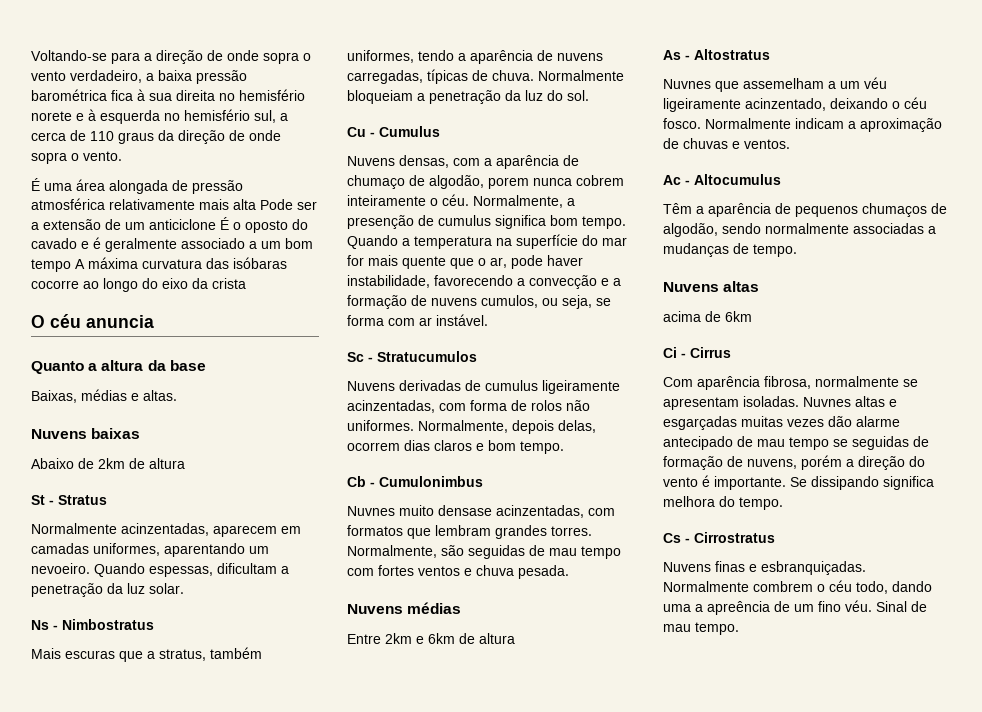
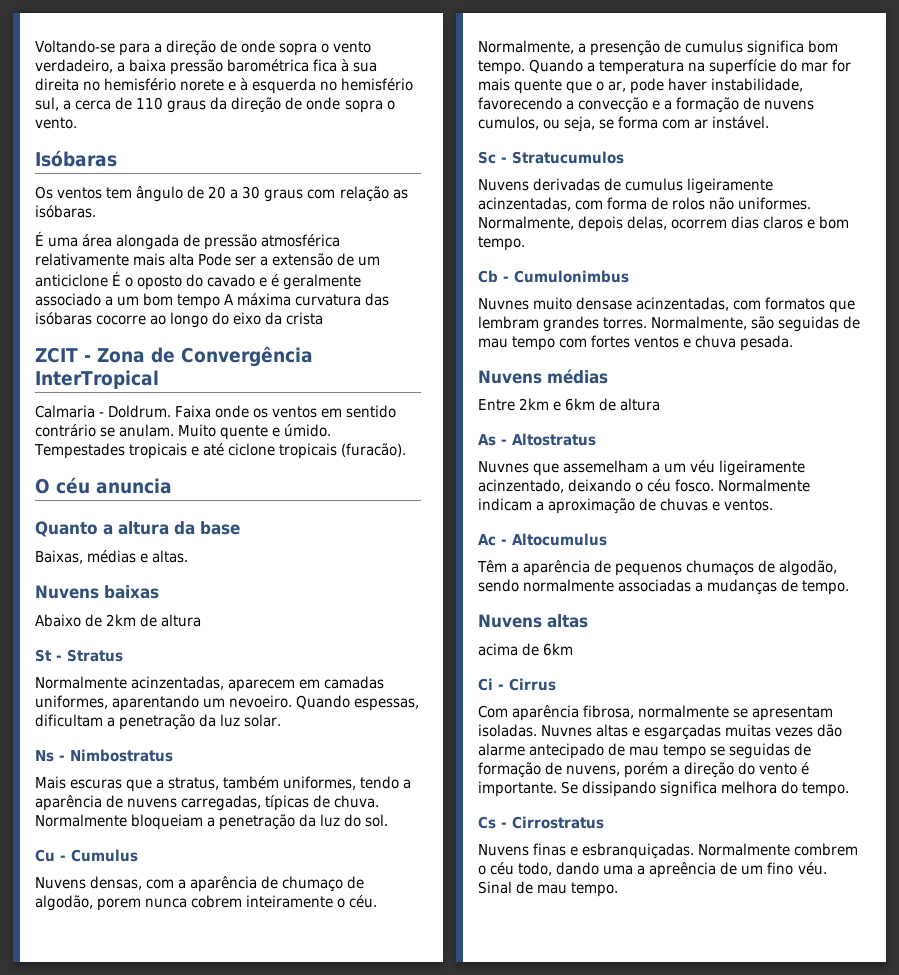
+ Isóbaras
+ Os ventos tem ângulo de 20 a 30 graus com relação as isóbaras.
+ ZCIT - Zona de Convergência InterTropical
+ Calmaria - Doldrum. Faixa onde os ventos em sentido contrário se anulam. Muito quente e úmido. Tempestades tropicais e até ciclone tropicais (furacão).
○ ○ ○
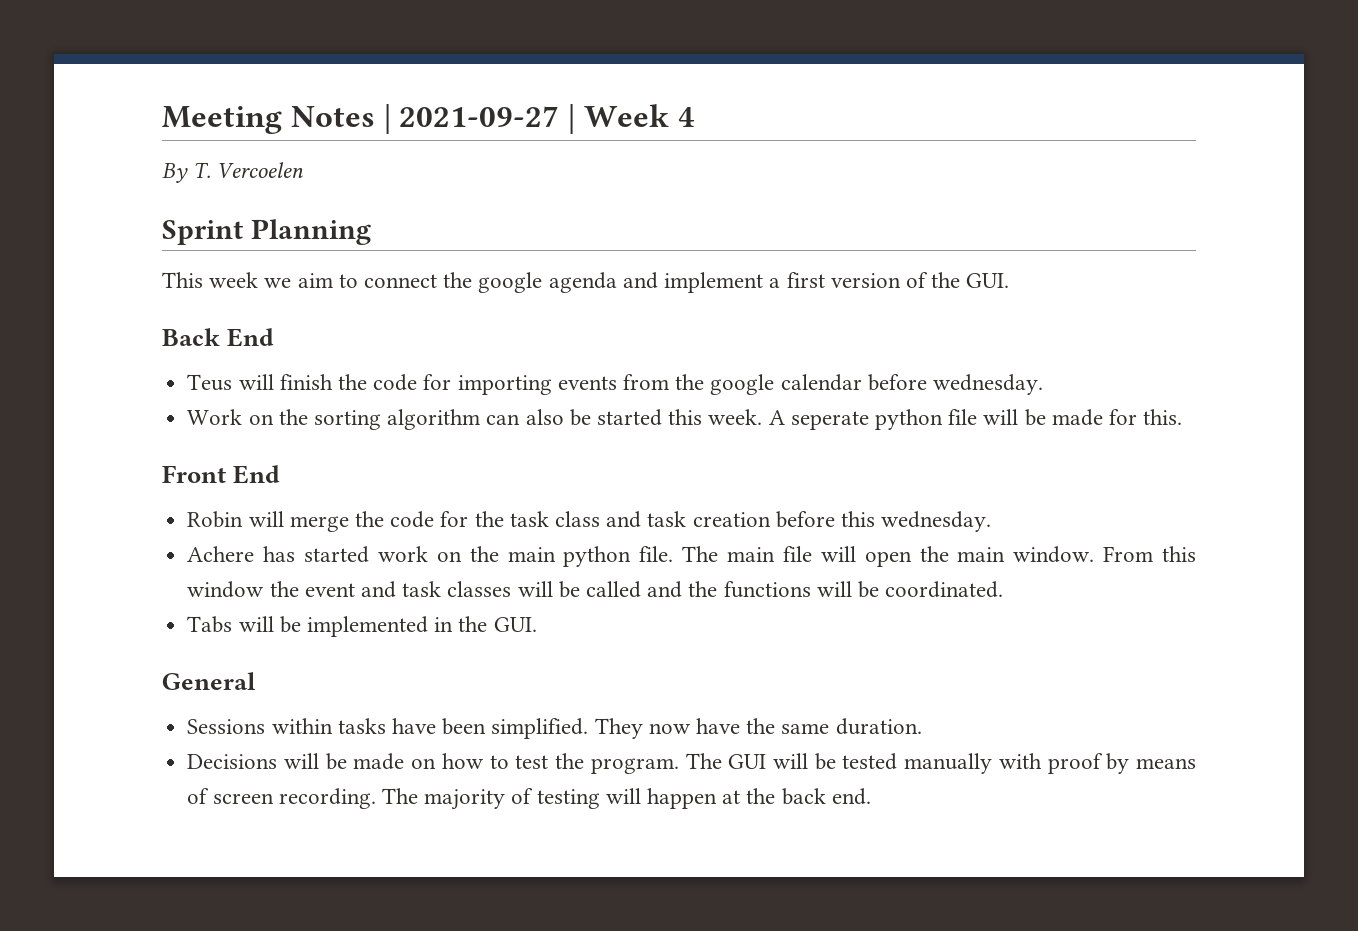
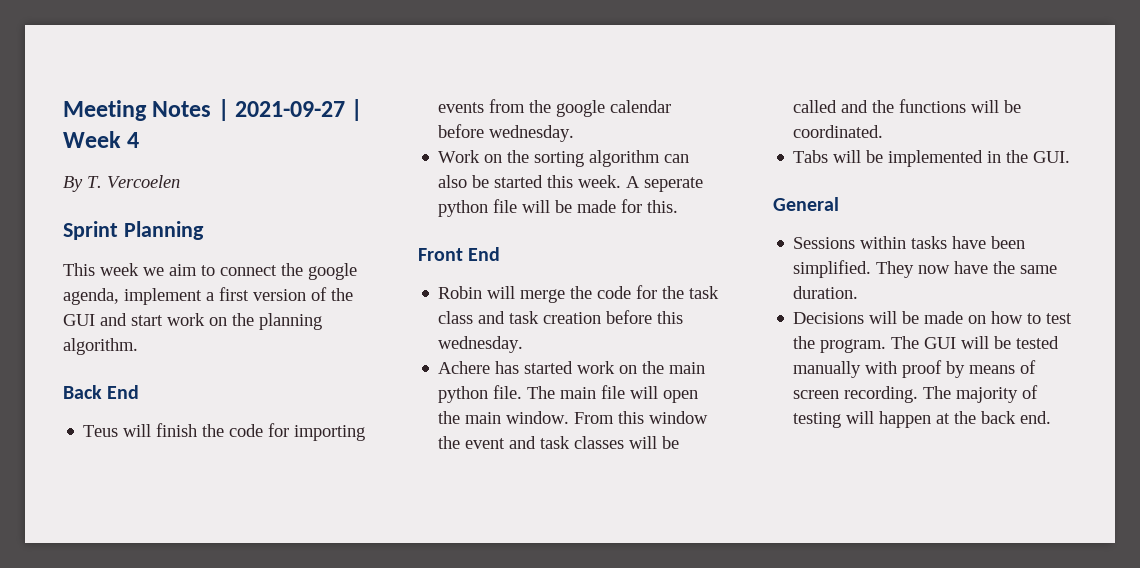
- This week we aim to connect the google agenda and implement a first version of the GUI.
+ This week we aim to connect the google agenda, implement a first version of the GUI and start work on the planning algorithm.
○ ○ ○
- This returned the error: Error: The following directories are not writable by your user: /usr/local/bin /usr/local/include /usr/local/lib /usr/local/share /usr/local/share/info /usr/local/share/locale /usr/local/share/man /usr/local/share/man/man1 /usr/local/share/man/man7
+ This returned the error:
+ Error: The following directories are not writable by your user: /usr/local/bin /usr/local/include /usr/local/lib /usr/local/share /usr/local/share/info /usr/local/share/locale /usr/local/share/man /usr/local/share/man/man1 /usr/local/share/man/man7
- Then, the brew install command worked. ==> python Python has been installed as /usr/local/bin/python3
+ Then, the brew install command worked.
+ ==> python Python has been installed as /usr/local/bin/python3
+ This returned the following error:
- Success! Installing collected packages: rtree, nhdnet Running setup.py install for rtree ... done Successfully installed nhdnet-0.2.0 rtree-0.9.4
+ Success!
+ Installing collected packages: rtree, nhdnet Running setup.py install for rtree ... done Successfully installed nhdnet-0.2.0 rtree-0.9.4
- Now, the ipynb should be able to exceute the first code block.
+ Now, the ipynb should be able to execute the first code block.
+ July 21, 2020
○ ○ ○
§ **REQUIREMENT**: In the records above, find the line with "- Then, the"; write out exactly that line and each one after it, stopping after the line with "returned the following".

§ **ANSWER TO THIS PROBLEM**:
- Then, the brew install command worked. ==> python Python has been installed as /usr/local/bin/python3
+ Then, the brew install command worked.
+ ==> python Python has been installed as /usr/local/bin/python3
+ This returned the following error:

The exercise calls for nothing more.